Not Just What We Hear

Speech recognition is a concatenation of many diverse internal pattern seeking programs, all looking for minute changes in everything from the tone and volume of speech to the physical motion of a person’s mouth. So it’s not just what you hear, but also what you see.

Even though speech is primarily auditory, we prioritize the kind of information we are getting depending on the context (both consciously and unconsciously). For example, during a particularly lengthy foreign film, we learn to ignore both the visual (i.e., the mouth movements) and the auditory aspect of speech to focus solely on the words on-screen. This isn’t speech as we typically recognize it, but anyone who has suffered through a badly-dubbed film knows that the more difficult it is to link those words on screen to the person speaking, the more aware you become of your aching backside. Our brains seek to synch even disembodied words to their owners.

Likewise, imagine that you see a friend across the room at a crowded “End of the World” party. They are barely audible above the din of “Play Gangnam Style!” requests, so you focus intensely on their mouth movements. Add the minimal auditory input to the “enhanced” visual input, and you can just make out that they want another beer.

Because diminishing either what we see or what we hear during speech diminishes the whole, this points to the fact that speech perception is an aggregation of more than just one sense like hearing. It is multimodal.

But the interpretation of speech is not the only case where our brain crosses multiple wires, so to speak. The taste of something is another multimodal perception. For example, when water spouting from a bubbler with iron piping tastes like iron you are in reality smelling the iron, which is then combined in your brain into the “irony” taste of the water (as the tongue has no “iron” taste receptors).

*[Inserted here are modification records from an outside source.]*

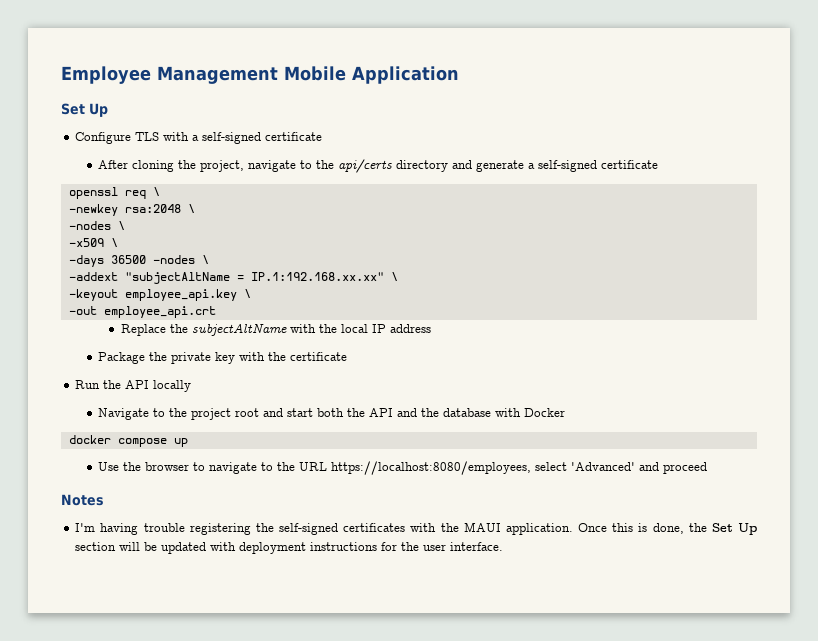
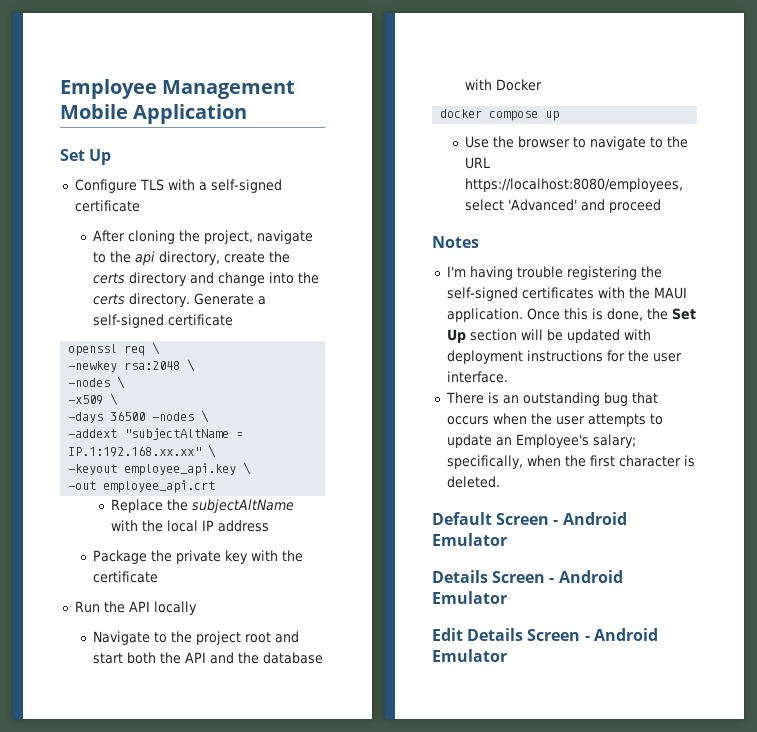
- After cloning the project, navigate to the api/certs directory and generate a self-signed certificate
+ After cloning the project, navigate to the api directory, create the certs directory and change into the certs directory. Generate a self-signed certificate
+ There is an outstanding bug that occurs when the user attempts to update an Employee's salary; specifically, when the first character is deleted.
+ Default Screen - Android Emulator
+ Details Screen - Android Emulator
+ Edit Details Screen - Android Emulator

As another example of how strong this connection can be, just think about eating a green French fry or yellow steak. Even if the food were perfectly normal, I’d bet you would hesitate to bite into it. Or consider the sad case of Crystal Pepsi. In 1992 Pepsi decided to change the color of their soda from brown to clear, while maintaining the same flavoring and ingredients. The sale of the soda plummeted. It was pulled from the shelves in 1993.

Just as what you smell and what you perceive on your tongue can together make up what we taste, what we see and what we hear when people are speaking combine to form our perception of what someone is saying.

The McGurk Effect

There is perhaps nothing that makes us question how we actually sense the world more than illusions. Not only do they amaze us, they offer clues into how the brain processes sensory information. One of the most common optical illusions, the “Necker Cube” is so mystifying with its shifting depths because our brains have competing 3D models of what the cube should look like. As it arbitrarily flips between them (somewhat driven by attention to certain details), our pattern-seeking minds reveal their software. There are also speech illusions.

The McGurk Effect is a phenomenon where the auditory component of one sound is combined with the visual component of a second sound, resulting in a perceived third sound. To do this illusion effectively, you need a dubbed video. In it you have a speaker mouth the syllables “va/va/va” while playing the sounds of “ba/ba/ba” over the video. What you see then overrides what you hear, changing the played sound of “ba/ba/ba” to “va/va/va” in your mind, even though the audio never changes. You can watch this BBC video if you want to have your mind sufficiently blown by this illusion. The really amazing part is that, during the illusion, if you close your eyes and therefore shut off the visual part of your speech recognition, the illusion immediately dissipates! (The video linked to above does a great job in pointing this out.) The on/off switch to this illusion couldn’t make it any clearer: speech perception is much more than what we hear.

This of course brings us back to Twilight.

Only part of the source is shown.